Bering Land Bridge National Preserve


Bering Land Bridge National Preserve (BELA) occupies the northern third of the Seward Peninsula, which is about 500 miles northwest of Anchorage. The peninsula is approximately 200 miles east to west, and the greatest north to south distance is 150 miles. The peninsula is the divide between the Arctic and Pacific oceans, With Norton Sound and the Bering Sea to the south and Kotzebue Sound and the Chukchi Sea to the north. The northernmost point of the peninsula, Cape Espenberg, extends just north of the Arctic Circle, and the westernmost point, Cape Prince of Wales, is only 55 miles from East Cape of Chukotka, Siberia. Separating them is Bering Strait, with the Little Diomede and Big Diomede islands in the middle. The north coast lands of the preserve lie along the Arctic Circle, bordered by the Bering Strait on the west, the Chukchi Sea on the north, and Kotzebue Sound along the eastern coast. The preserve lands in the interior of the peninsula are bounded on the south by the Bendeleben Mountains, a low range reaching 3400 feet above sea level. The Kugruk River flowing north to Kotzebue Sound defines the southern boundary of BELA.
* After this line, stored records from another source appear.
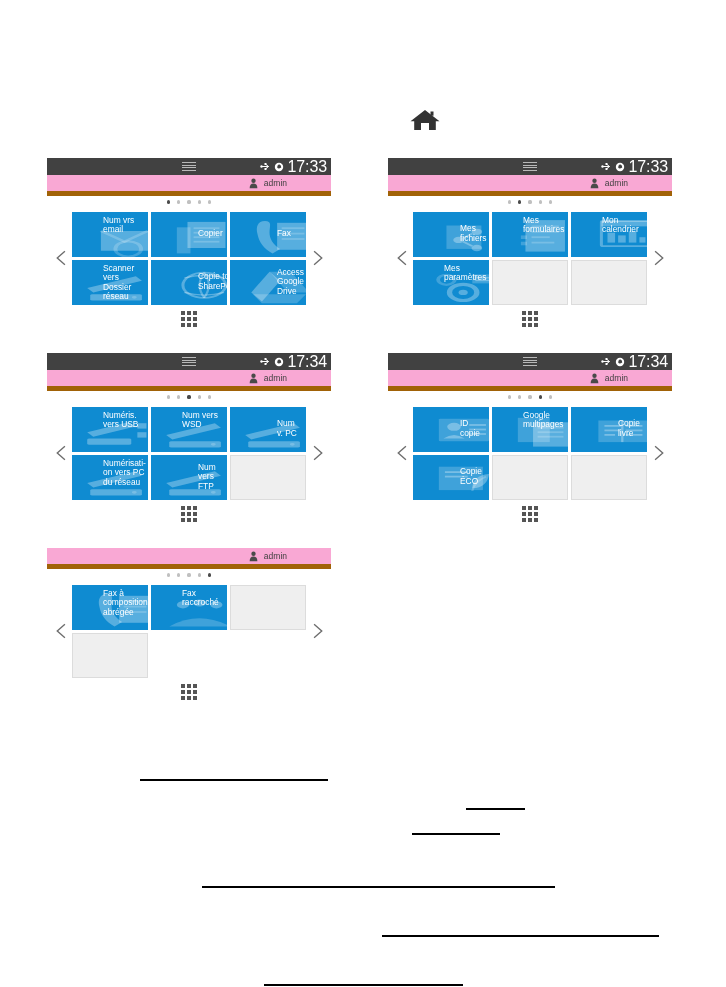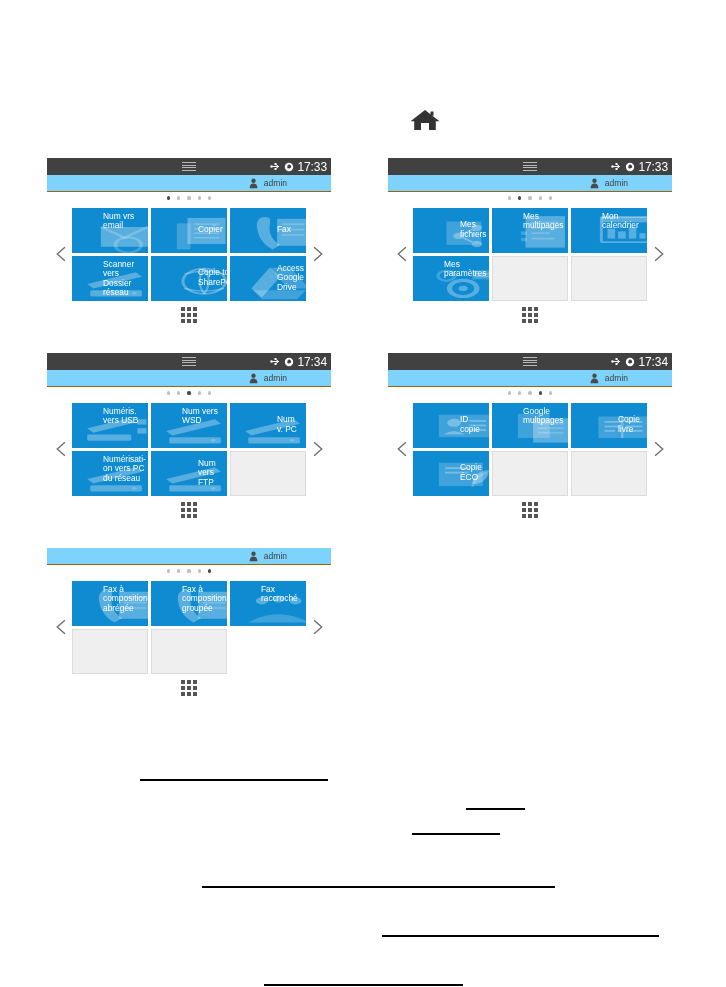--- a/index.html
+++ b/index.html
@@ -41,32 +41,32 @@
     width:14px;height:9px;
     display:flex;flex-direction:column;justify-content:space-between;
   }
   .sb-hamburger i{display:block;height:1.4px;background:#b9b9b9;width:100%;}
   .sb-right{
     position:absolute;right:4px;top:0;height:17px;
     display:flex;align-items:center;gap:3px;
   }
   .sb-right svg{display:block;}
   .sb-time{
-    color:#ffffff;font-size:12px;line-height:10px;
+    color:#ffffff;font-size:16px;line-height:10px;
     font-family:"Liberation Sans", sans-serif;
     letter-spacing:-0.1px;
   }
 
   
   .userbar{
     position:relative;height:16px;
-    border-bottom:1px solid #a16207;
+    border-bottom:5px solid #a16207;
     display:flex;align-items:center;justify-content:flex-end;
     padding-right:44px;
-    background:#7dd3fc;
+    background:#f9a8d4;
   }
   .userbar .uname{
     color:#3f3f3f;font-size:8.5px;line-height:9px;margin-left:6px;
   }
   .userbar svg{display:block;}
 
   
   .dots{
     height:12px;display:flex;align-items:center;justify-content:center;gap:7px;
     background:#ffffff;
@@ -347,21 +347,21 @@
             <svg viewBox="0 0 100 100" preserveAspectRatio="none" xmlns="http://www.w3.org/2000/svg">
               <rect x="44" y="18" width="52" height="70" fill="rgba(255,255,255,0.30)"></rect>
               <rect x="52" y="30" width="36" height="4" fill="rgba(255,255,255,0.20)"></rect>
               <rect x="52" y="42" width="36" height="4" fill="rgba(255,255,255,0.20)"></rect>
               <rect x="52" y="54" width="24" height="4" fill="rgba(255,255,255,0.20)"></rect>
               <rect x="52" y="66" width="30" height="4" fill="rgba(255,255,255,0.20)"></rect>
               <rect x="38" y="52" width="8" height="8" fill="rgba(255,255,255,0.20)"></rect>
               <rect x="38" y="66" width="8" height="8" fill="rgba(255,255,255,0.20)"></rect>
             </svg>
           </span>
-          <span class="label">Mes multipages</span>
+          <span class="label">Mes formulaires</span>
         </div>
         <div class="tile v-top">
           <span class="art">
             <svg viewBox="0 0 100 100" preserveAspectRatio="none" xmlns="http://www.w3.org/2000/svg">
               <rect x="40" y="20" width="62" height="56" rx="2" fill="none" stroke="rgba(255,255,255,0.30)" stroke-width="4"></rect>
               <rect x="40" y="20" width="62" height="12" fill="rgba(255,255,255,0.30)"></rect>
               <rect x="48" y="46" width="10" height="22" fill="rgba(255,255,255,0.30)"></rect>
               <rect x="62" y="52" width="10" height="16" fill="rgba(255,255,255,0.30)"></rect>
               <rect x="76" y="42" width="10" height="26" fill="rgba(255,255,255,0.30)"></rect>
               <rect x="90" y="56" width="8" height="12" fill="rgba(255,255,255,0.30)"></rect>
@@ -686,32 +686,20 @@
               <rect x="68" y="34" width="30" height="4" fill="rgba(255,255,255,0.20)"></rect>
               <rect x="68" y="46" width="30" height="4" fill="rgba(255,255,255,0.20)"></rect>
               <rect x="68" y="58" width="30" height="4" fill="rgba(255,255,255,0.20)"></rect>
             </svg>
           </span>
           <span class="label">Fax à composition abrégée</span>
         </div>
         <div class="tile v-top">
           <span class="art">
             <svg viewBox="0 0 100 100" preserveAspectRatio="none" xmlns="http://www.w3.org/2000/svg">
-              <path d="M46 20 C36 20 34 34 36 48 C38 66 44 82 56 92 L66 82 C56 72 52 58 52 46 C52 32 56 20 46 20 Z" fill="rgba(255,255,255,0.30)"></path>
-              <rect x="62" y="24" width="42" height="60" fill="rgba(255,255,255,0.30)"></rect>
-              <rect x="68" y="34" width="30" height="4" fill="rgba(255,255,255,0.20)"></rect>
-              <rect x="68" y="46" width="30" height="4" fill="rgba(255,255,255,0.20)"></rect>
-              <rect x="68" y="58" width="30" height="4" fill="rgba(255,255,255,0.20)"></rect>
-            </svg>
-          </span>
-          <span class="label">Fax à composition groupée</span>
-        </div>
-        <div class="tile v-top">
-          <span class="art">
-            <svg viewBox="0 0 100 100" preserveAspectRatio="none" xmlns="http://www.w3.org/2000/svg">
               <circle cx="42" cy="44" r="8" fill="rgba(255,255,255,0.30)"></circle>
               <circle cx="64" cy="40" r="8" fill="rgba(255,255,255,0.30)"></circle>
               <circle cx="86" cy="44" r="8" fill="rgba(255,255,255,0.30)"></circle>
               <path d="M24 92 Q64 56 104 92 Z" fill="rgba(255,255,255,0.20)"></path>
             </svg>
           </span>
           <span class="label">Fax raccroché</span>
         </div>
         <div class="tile empty"></div>
         <div class="tile empty"></div>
In 1980, Congress passed the Alaska National Interest Lands Conservation Act. This law redesignated the original national monument as Bering Land Bridge National Monument. The foremost purposes of the preserve are: "to protect and interpret examples of arctic plant communities, volcanic lava flows, ash explosions, coastal formations, and other geologic processes; to protect habitat for internationally significant populations of migratory birds; to provide for archeological and paleontological study, in cooperation with Native Alaskans, of the process of plant and animal migration, including man, between North America and the Asian Continent; to protect habitat for, and populations of, fish, and wildlife including, but not limited to, brown/grizzly bears, moose, and wolves; ...to continue reindeer grazing use...; to protect the viability of subsistence resources; ..."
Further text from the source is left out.